(Web document revisions)
★ ★ ★ ★
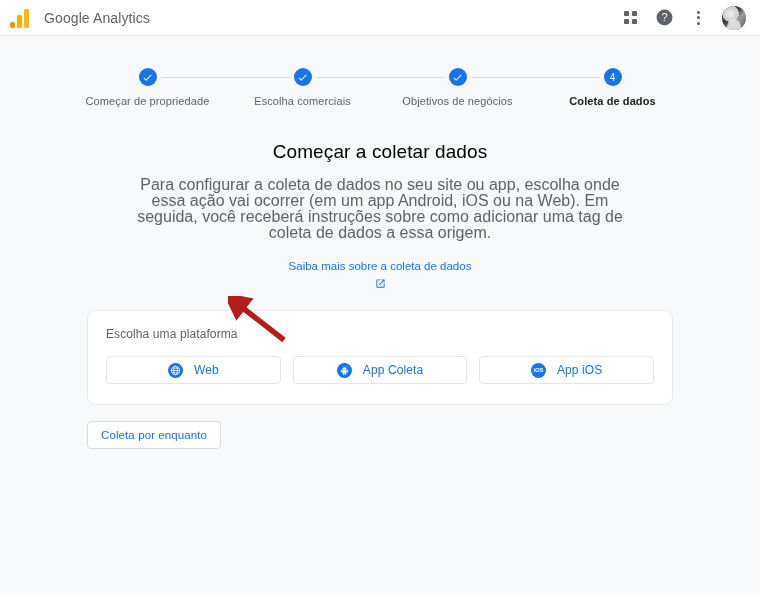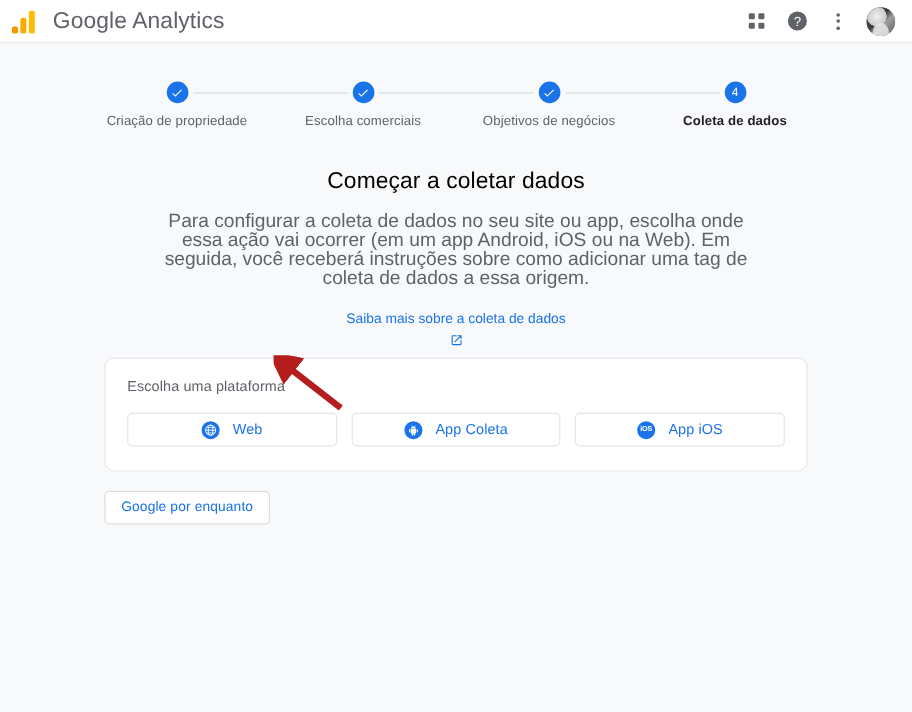--- a/index.html
+++ b/index.html
@@ -47,7 +47,7 @@
   .ga-bar2 { left: 7px;  width: 5px;  height: 13px; background: #f9ab00; }
   .ga-bar3 { left: 14px; width: 5px;  height: 19px; background: #fbbc04; }
   .brand-title {
-    font-size: 19px;
+    font-size: 14px;
     color: #5f6368;
     letter-spacing: .1px;
     white-space: nowrap;

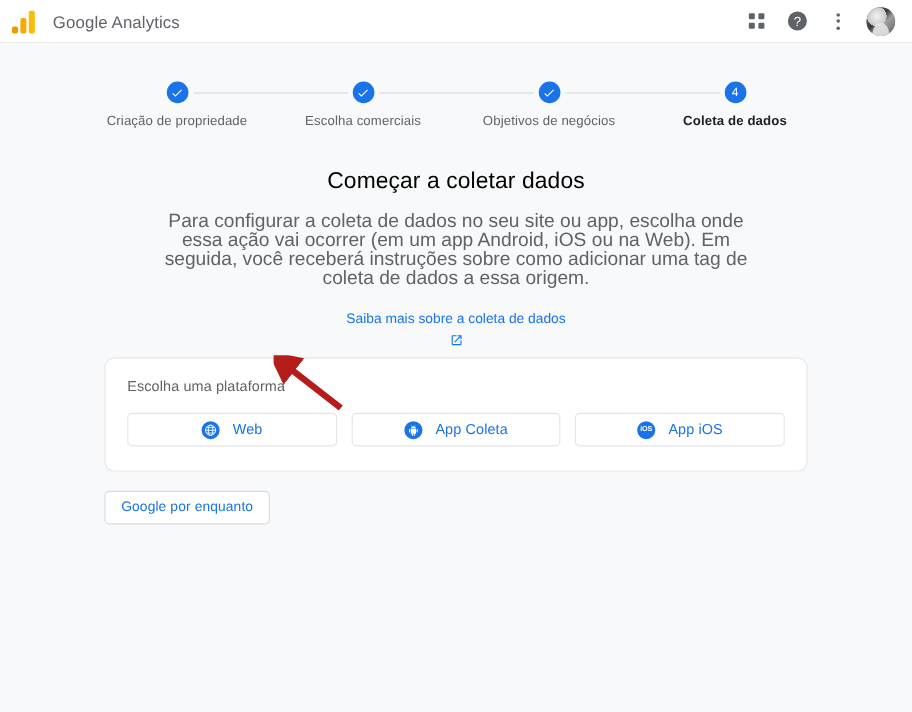--- a/index.html
+++ b/index.html
@@ -336,7 +336,7 @@
           <path d="M9 16.2 4.8 12l-1.4 1.4L9 19 21 7l-1.4-1.4z" fill="#ffffff"></path>
         </svg>
       </span>
-      <span class="step-label">Criação de propriedade</span>
+      <span class="step-label">Começar de propriedade</span>
     </div>
 
     <div class="step">

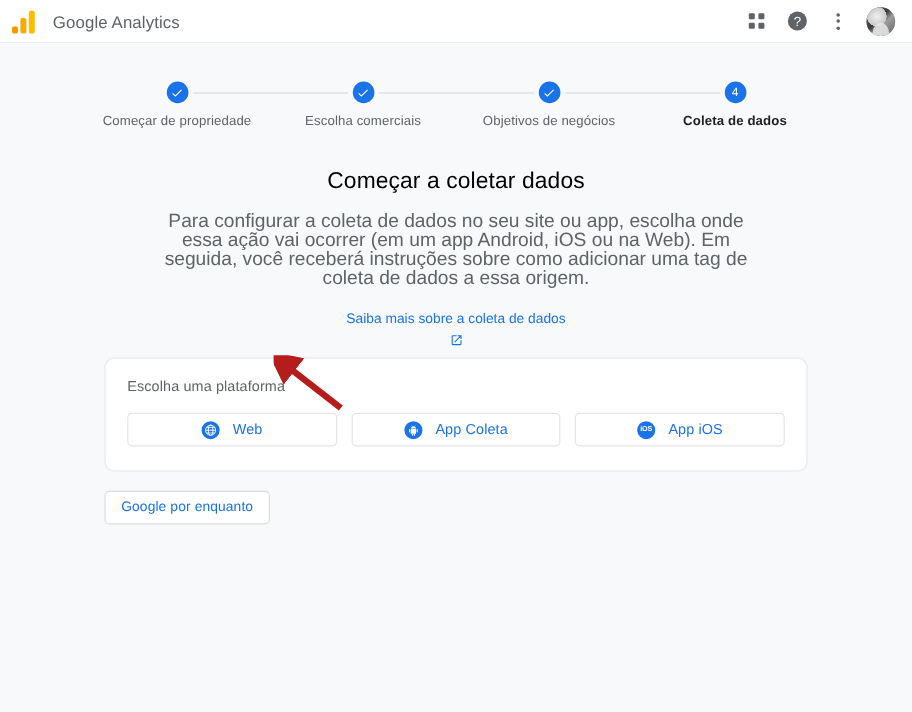--- a/index.html
+++ b/index.html
@@ -209,7 +209,7 @@
 
   
   .platform-card {
-    margin-top: 9px;
+    margin-top: 21px;
     background: #ffffff;
     border: 1px solid #e6e8eb;
     border-radius: 8px;

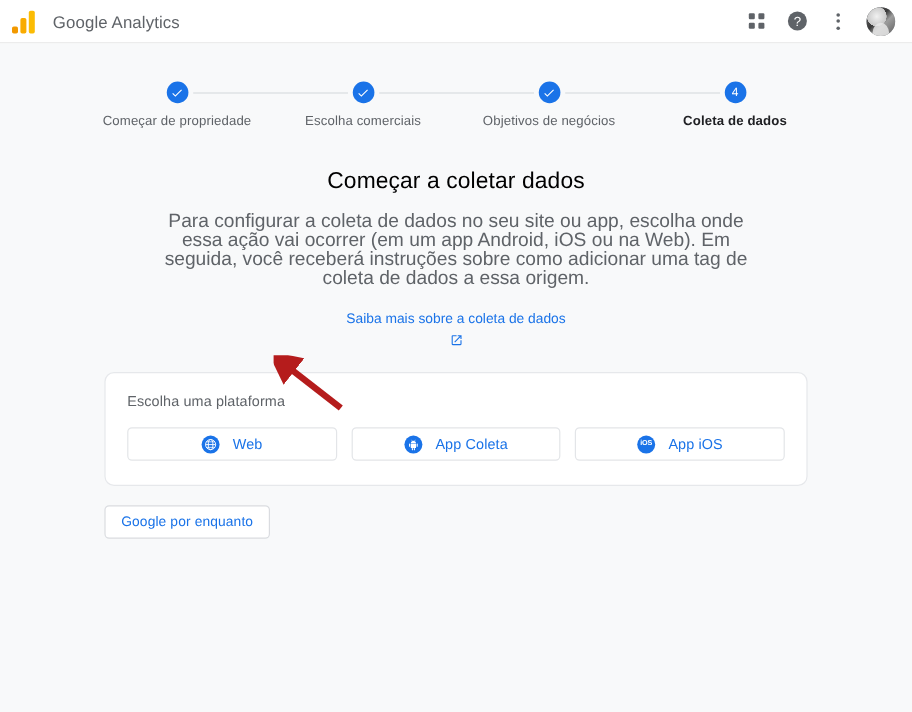--- a/index.html
+++ b/index.html
@@ -429,7 +429,7 @@
     </div>
 
     <div class="skip-row">
-      <button class="skip-btn">Google por enquanto</button>
+      <button class="skip-btn">Coleta por enquanto</button>
     </div>
 
   </div>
★ ★ ★ ★
Search the data above for the string "border" and copy each line that has it.

     border: 1px solid #e6e8eb;
     border-radius: 8px;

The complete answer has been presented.